Below are entries. Reproduce exactly the lines between the line holding "delivery date: 2021-06-11 -> 2021-06-10" and the line holding "total: 11266.73 -> 13571.09", inclusive, and only those.

++++++++++++++++++++

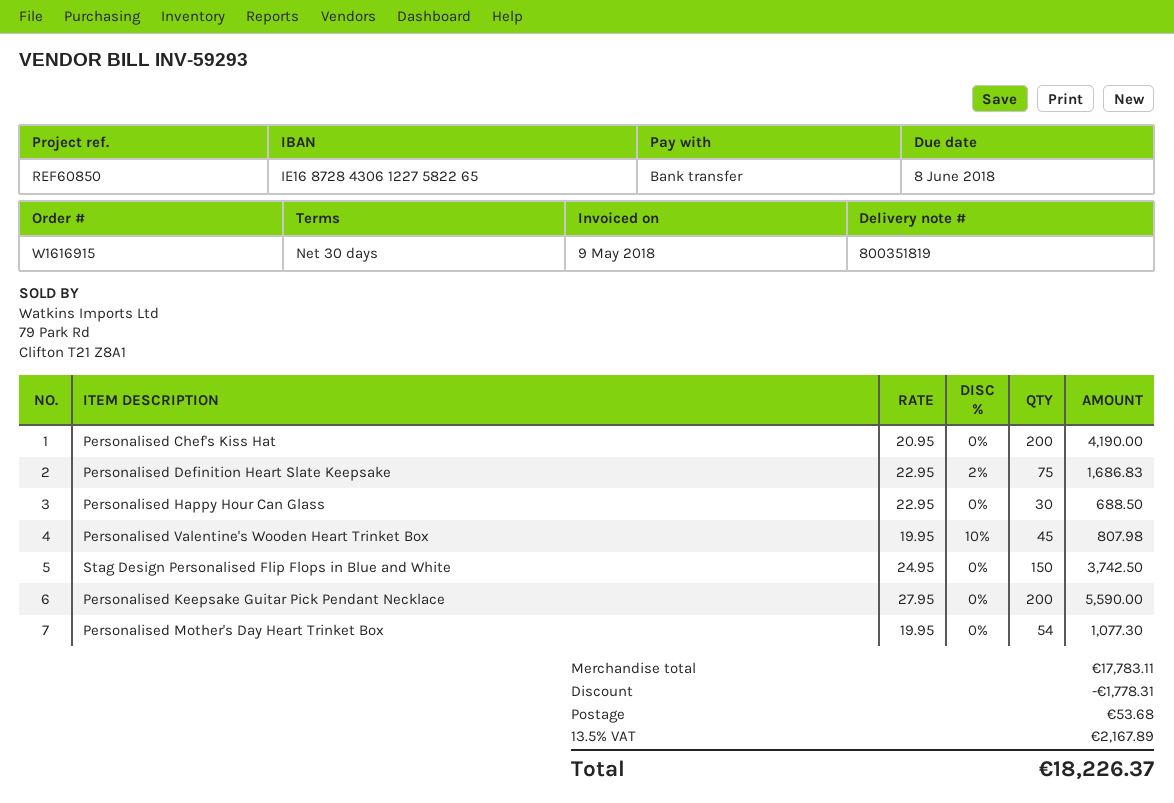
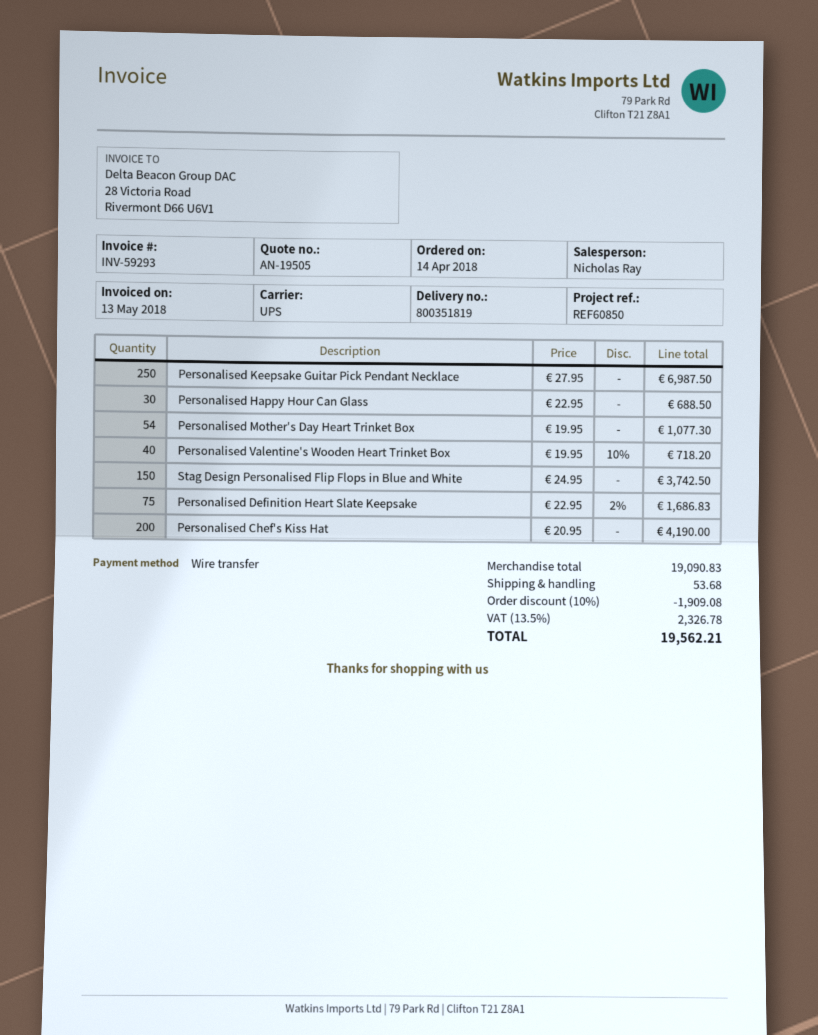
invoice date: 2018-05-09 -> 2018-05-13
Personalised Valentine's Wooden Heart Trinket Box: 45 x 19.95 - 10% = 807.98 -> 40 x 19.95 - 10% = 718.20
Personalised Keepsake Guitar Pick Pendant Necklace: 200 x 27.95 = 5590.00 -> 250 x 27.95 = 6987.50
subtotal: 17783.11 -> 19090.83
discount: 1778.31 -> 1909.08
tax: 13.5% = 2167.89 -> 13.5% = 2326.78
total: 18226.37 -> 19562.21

++++++++++++++++++++

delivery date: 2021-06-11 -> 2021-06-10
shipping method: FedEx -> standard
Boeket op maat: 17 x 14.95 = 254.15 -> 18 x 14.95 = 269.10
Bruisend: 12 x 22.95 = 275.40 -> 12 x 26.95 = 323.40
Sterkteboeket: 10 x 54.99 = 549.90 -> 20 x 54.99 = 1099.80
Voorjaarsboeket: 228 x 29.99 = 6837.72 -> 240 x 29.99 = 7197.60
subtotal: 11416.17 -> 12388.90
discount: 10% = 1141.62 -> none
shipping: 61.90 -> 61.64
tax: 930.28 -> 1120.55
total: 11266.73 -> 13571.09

++++++++++++++++++++

• [ANSWER SECTION]:
delivery date: 2021-06-11 -> 2021-06-10
shipping method: FedEx -> standard
Boeket op maat: 17 x 14.95 = 254.15 -> 18 x 14.95 = 269.10
Bruisend: 12 x 22.95 = 275.40 -> 12 x 26.95 = 323.40
Sterkteboeket: 10 x 54.99 = 549.90 -> 20 x 54.99 = 1099.80
Voorjaarsboeket: 228 x 29.99 = 6837.72 -> 240 x 29.99 = 7197.60
subtotal: 11416.17 -> 12388.90
discount: 10% = 1141.62 -> none
shipping: 61.90 -> 61.64
tax: 930.28 -> 1120.55
total: 11266.73 -> 13571.09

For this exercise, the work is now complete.